[Exercise description]: Below are the entries. Set down exactly the line containing "Versa. 1.6l.: 5 -> none" and each line after it.

----

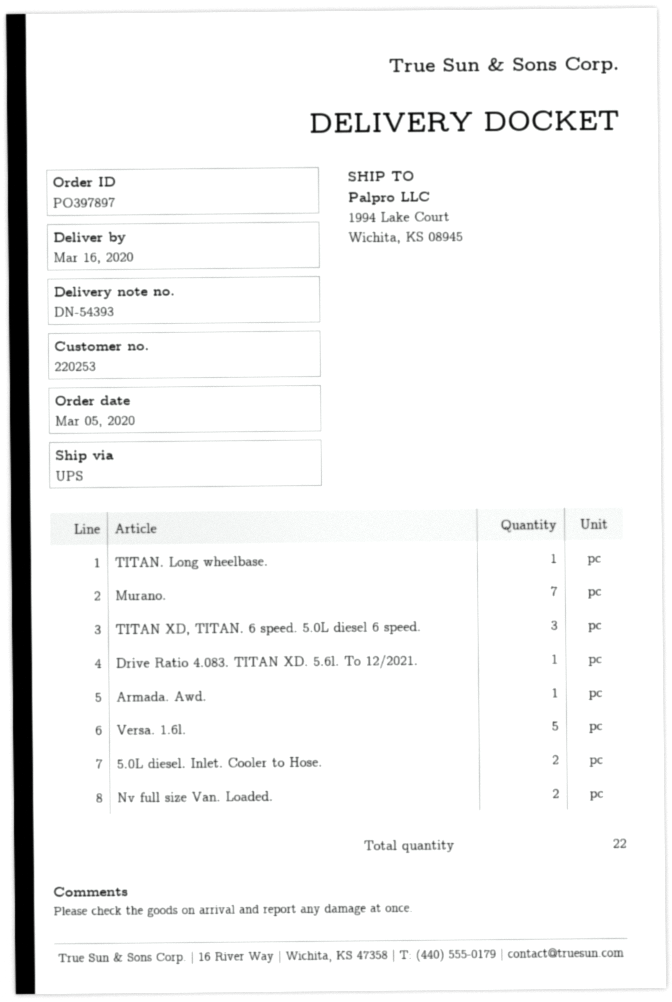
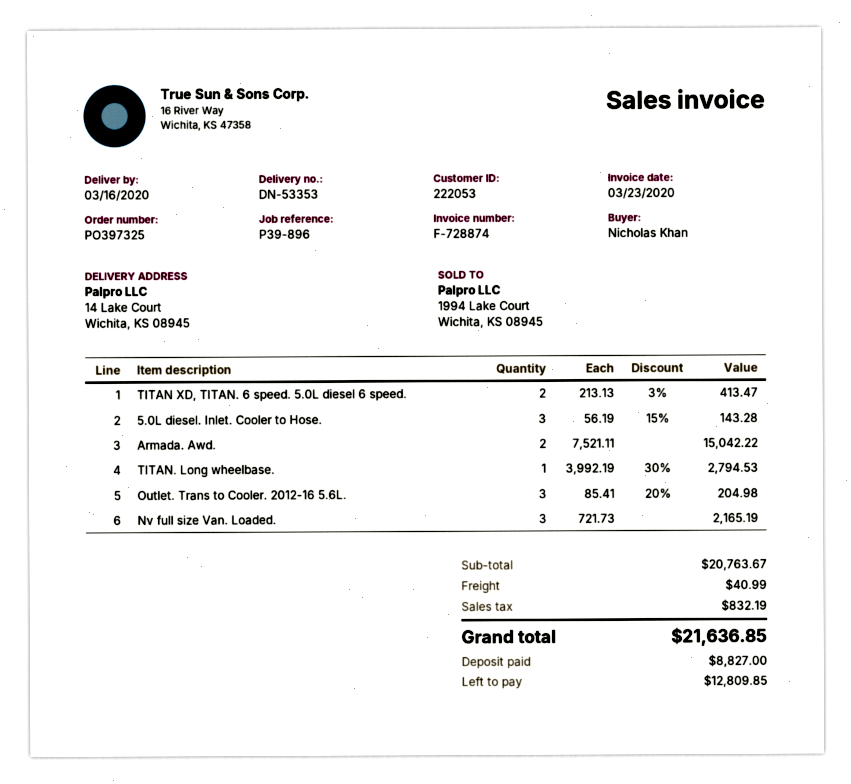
order number: PO397897 -> PO397325
delivery note number: DN-54393 -> DN-53353
customer number: 220253 -> 222053
ship to: 1994 Lake Court, Wichita, KS 08945 -> 14 Lake Court, Wichita, KS 08945
Murano.: 7 -> none
TITAN XD, TITAN. 6 speed. 5.0L diesel 6 speed.: 3 -> 2
Drive Ratio 4.083. TITAN XD. 5.6l. To 12/2021.: 1 -> none
Armada. Awd.: 1 -> 2
Versa. 1.6l.: 5 -> none
5.0L diesel. Inlet. Cooler to Hose.: 2 -> 3
Nv full size Van. Loaded.: 2 -> 3
Outlet. Trans to Cooler. 2012-16 5.6L.: none -> 3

----

[Solution to the exercise]:
Versa. 1.6l.: 5 -> none
5.0L diesel. Inlet. Cooler to Hose.: 2 -> 3
Nv full size Van. Loaded.: 2 -> 3
Outlet. Trans to Cooler. 2012-16 5.6L.: none -> 3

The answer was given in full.